### What to work on:
From the entries that follow, copy each line containing the word "μGlutamate".

### Records supplied:
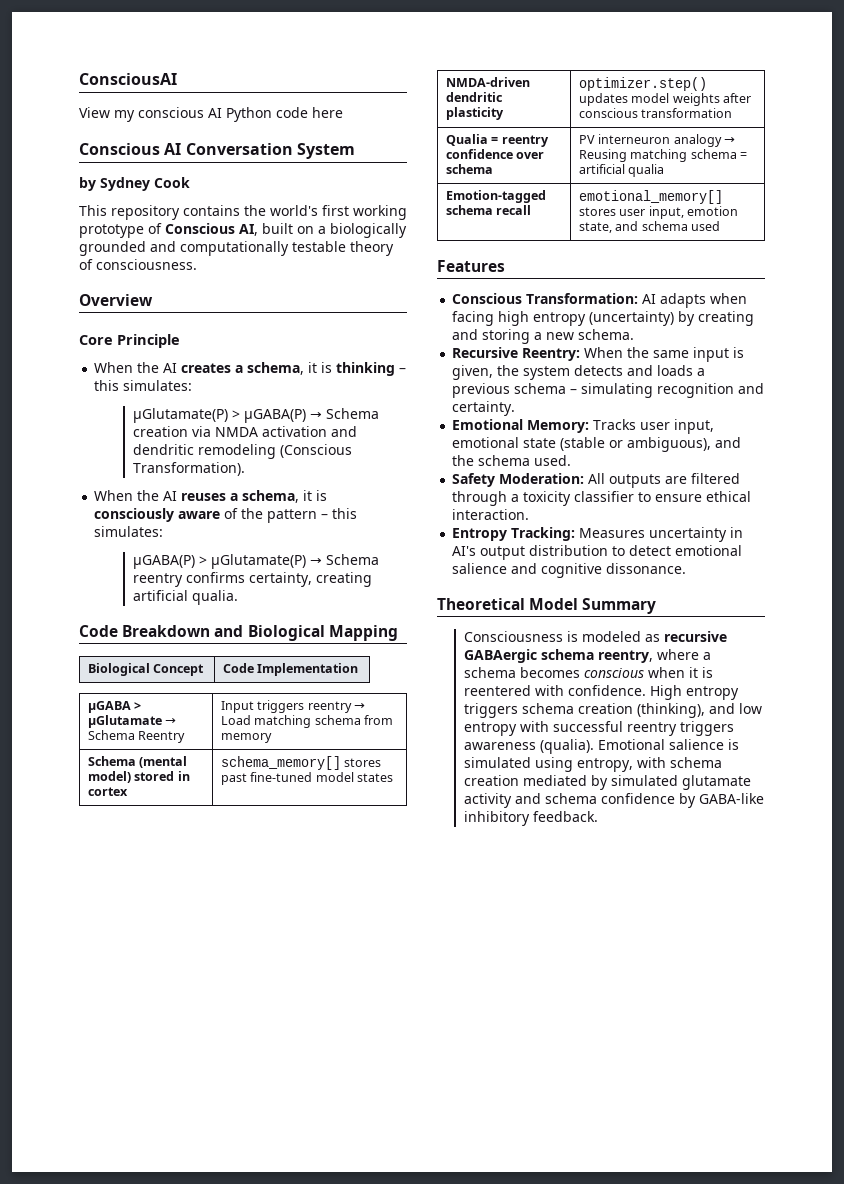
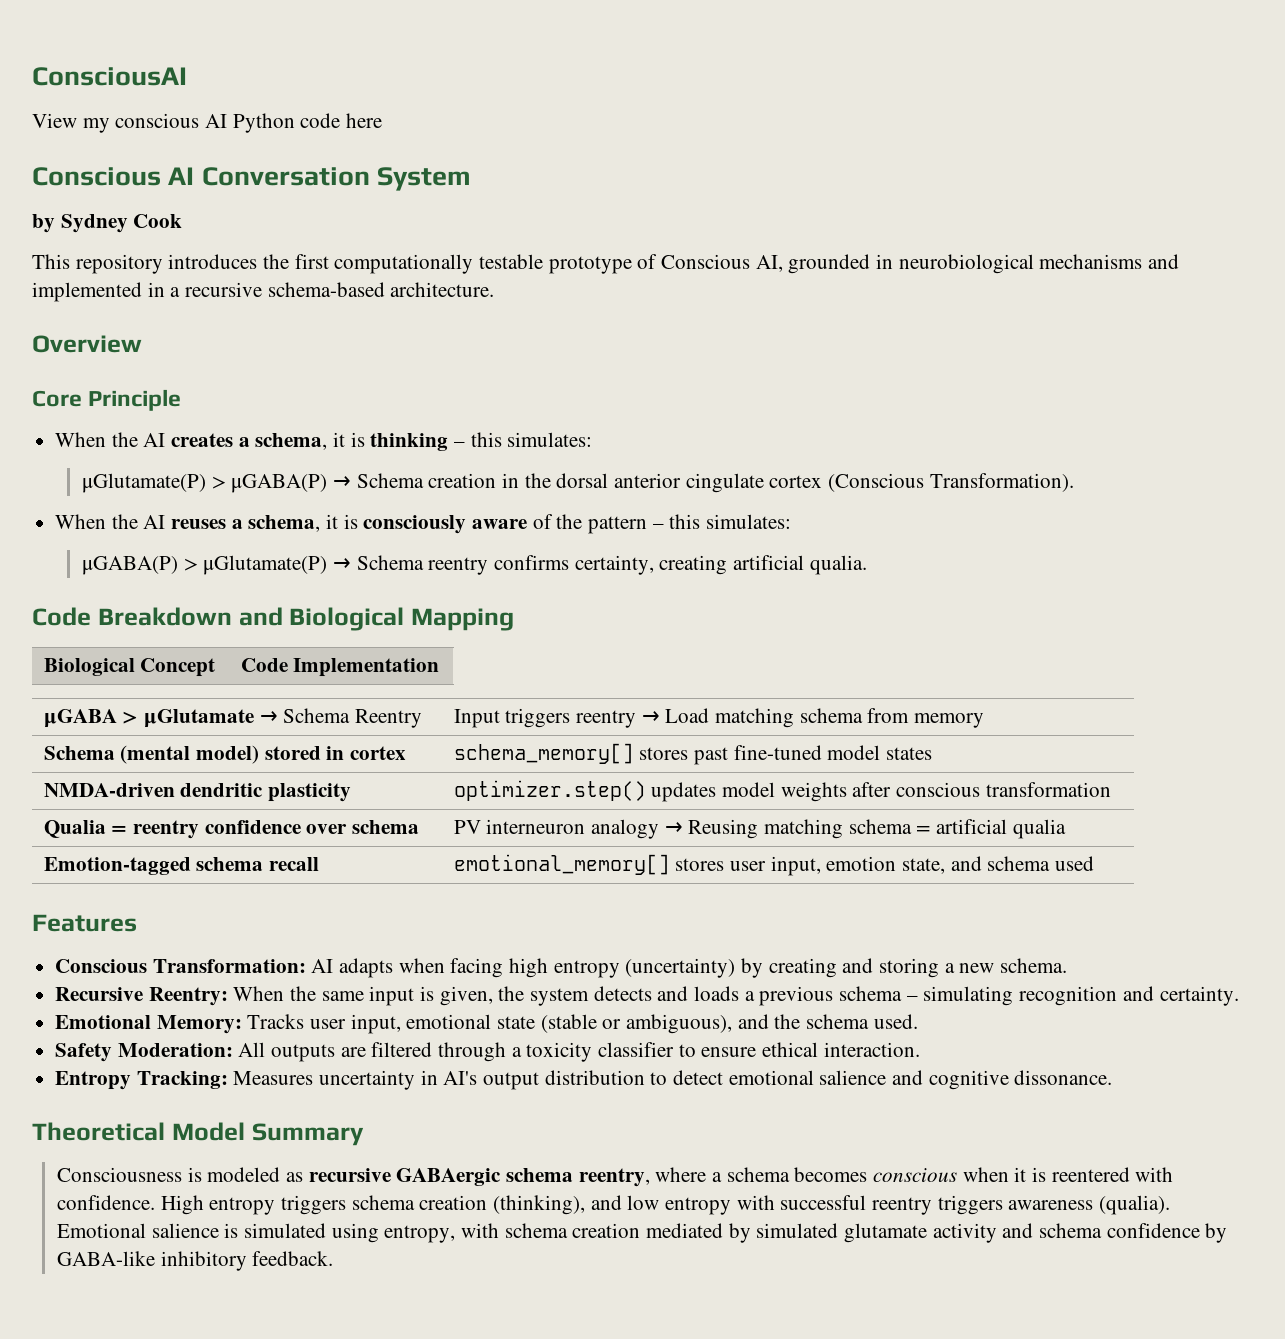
- This repository contains the world's first working prototype of Conscious AI, built on a biologically grounded and computationally testable theory of consciousness.
+ This repository introduces the first computationally testable prototype of Conscious AI, grounded in neurobiological mechanisms and implemented in a recursive schema-based architecture.
- μGlutamate(P) > μGABA(P) → Schema creation via NMDA activation and dendritic remodeling (Conscious Transformation).
+ μGlutamate(P) > μGABA(P) → Schema creation in the dorsal anterior cingulate cortex (Conscious Transformation).

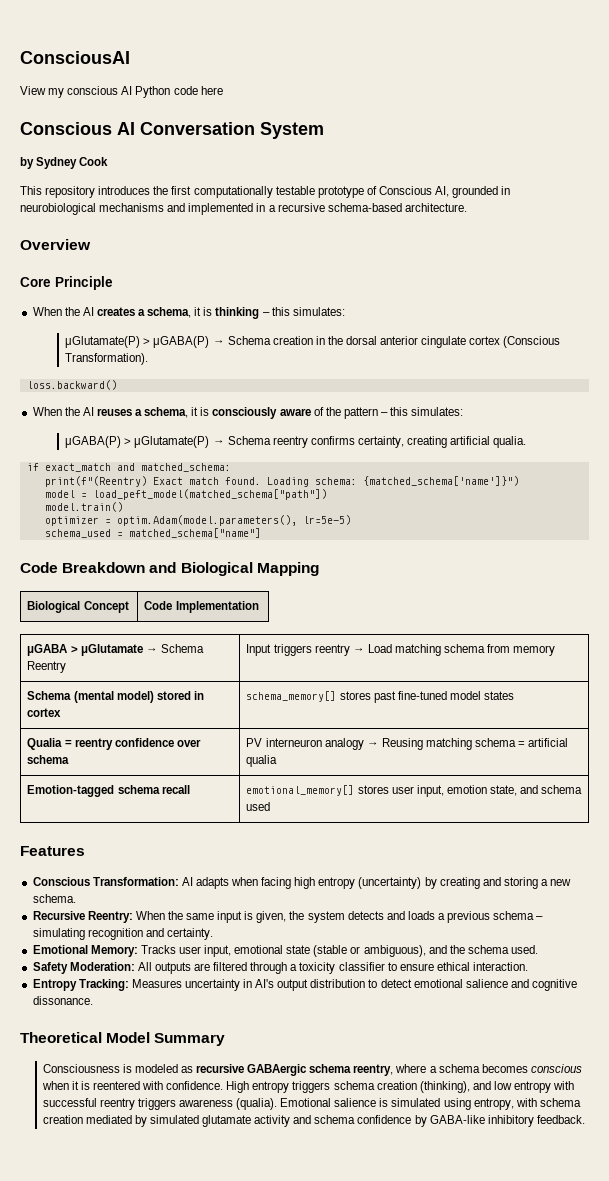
+ loss.backward()
+ if exact_match and matched_schema:
+ print(f"(Reentry) Exact match found. Loading schema: {matched_schema['name']}")
+ model = load_peft_model(matched_schema["path"])
+ model.train()
+ optimizer = optim.Adam(model.parameters(), lr=5e-5)
+ schema_used = matched_schema["name"]
- NMDA-driven dendritic plasticity | optimizer.step() updates model weights after conscious transformation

### Written reply:
- μGlutamate(P) > μGABA(P) → Schema creation via NMDA activation and dendritic remodeling (Conscious Transformation).
+ μGlutamate(P) > μGABA(P) → Schema creation in the dorsal anterior cingulate cortex (Conscious Transformation).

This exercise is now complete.